The phrase could choke any light-heartedness at police headquarters.

‘What?’ Gräf said disbelievingly, but with a hint of cheer still in his face. ‘You’re not serious. Where else is our killer meant to have struck?’

‘Somewhere out in the Ruhrgebiet.’ Rath pointed to the journal he had placed on the table. ‘Buddha came upon the case in the Monatshefte. I’m sceptical myself.’

‘You’re suggesting we ignore a tip from on high?’

‘I’m suggesting we don’t rush into anything. We’re under express orders to investigate discreetly. First I’d like to read the article properly. We’ll talk about it after lunch.’

Gräf nodded. ‘My stomach’s already rumbling. There’s beef liver in the canteen today.’

‘Count me in,’ Lange said. ‘How about you, Gereon?’

‘Liver’s not for me.’ Rath stubbed out his cigarette. ‘Ask Erika if she wants to join you.

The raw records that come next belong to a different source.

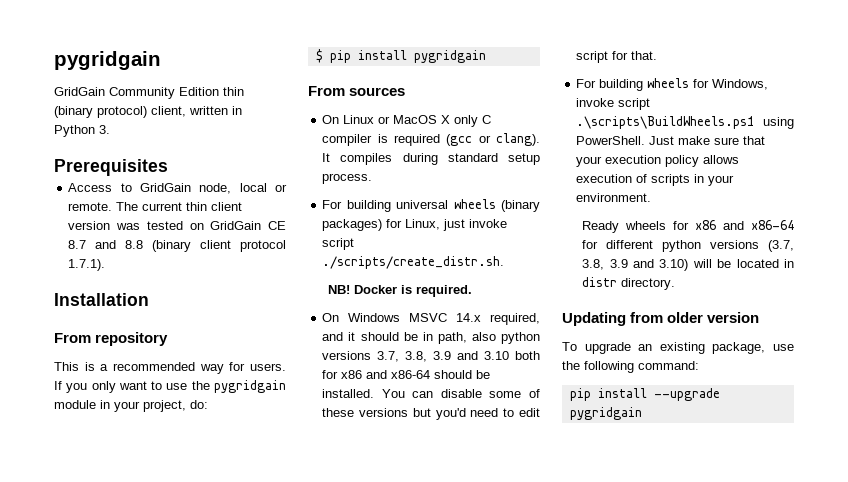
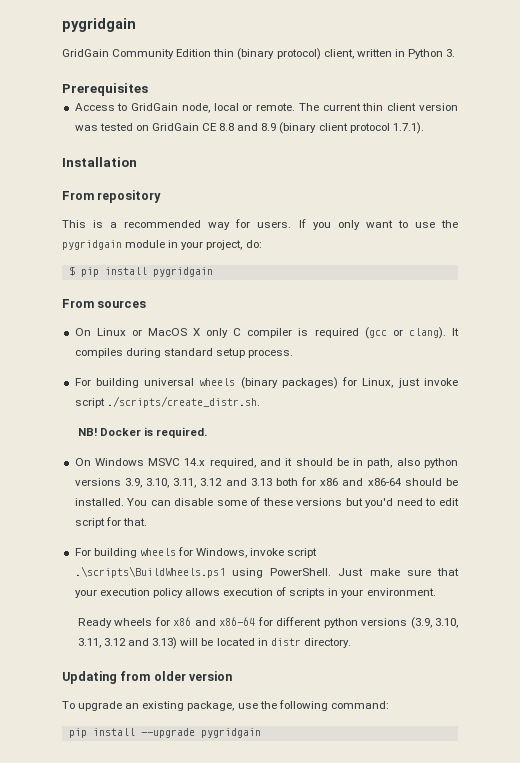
- The current thin client version was tested on GridGain CE 8.7 and 8.8 (binary client protocol 1.7.1).
+ The current thin client version was tested on GridGain CE 8.8 and 8.9 (binary client protocol 1.7.1).
- On Windows MSVC 14.x required, and it should be in path, also python versions 3.7, 3.8, 3.9 and 3.10 both for x86 and x86-64 should be installed.
+ On Windows MSVC 14.x required, and it should be in path, also python versions 3.9, 3.10, 3.11, 3.12 and 3.13 both for x86 and x86-64 should be installed.
- Ready wheels for x86 and x86-64 for different python versions (3.7, 3.8, 3.9 and 3.10) will be located in distr directory.
+ Ready wheels for x86 and x86-64 for different python versions (3.9, 3.10, 3.11, 3.12 and 3.13) will be located in distr directory.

I’ll get something from Aschinger.’

With his colleagues gone, Rath leafed through the journal to the article in question. Mysterious drowning, the headline ran, sequence of events unexplained. As was often the case in the Monatshefte, the article was written in matter-of-fact, almost bureaucratic German, no livelier than the language used in police statements, albeit underscored by a pseudo-academic, schoolmasterly tone. He remembered now why he read it so rarely.

The man from Dortmund gazed innocently from the page: Hans Wawerka, found dead in his bed on Easter morning.

The investigation left the reader in no doubt that the miner had suffered a violent end, even if questions persisted everywhere else. The pathological report had ruled death by drowning, although whether it was simply a near-drowning, as Gennat suspected, was of secondary importance. Of greater interest was the fact that the Dortmund pathologist had also discovered a puncture site, likewise in the jugular vein, but neglected to pursue the matter, or, at least, failed to perform a blood analysis. Gennat’s suspicions regarding the competence of Prussian CID forces outside Berlin were clearly based on more than just arrogance. Could they establish the presence of tubocurarine in a three-month-old corpse? He would have to ask Dr Karthaus. Either way, it was time to dig the poor bastard up.

He looked at the article and again at the photo. Wawerka was dead, with water in his lungs and a puncture site on his neck, but everything else, as with Lamkau, was a mystery. There were no signs of a struggle or, indeed, of any suspects that were still alive. A Communist newspaper vendor, with whom the dead man had been in conflict, could be ruled out, since he had been killed the day before in an apparently politically motivated arson attack on his kiosk.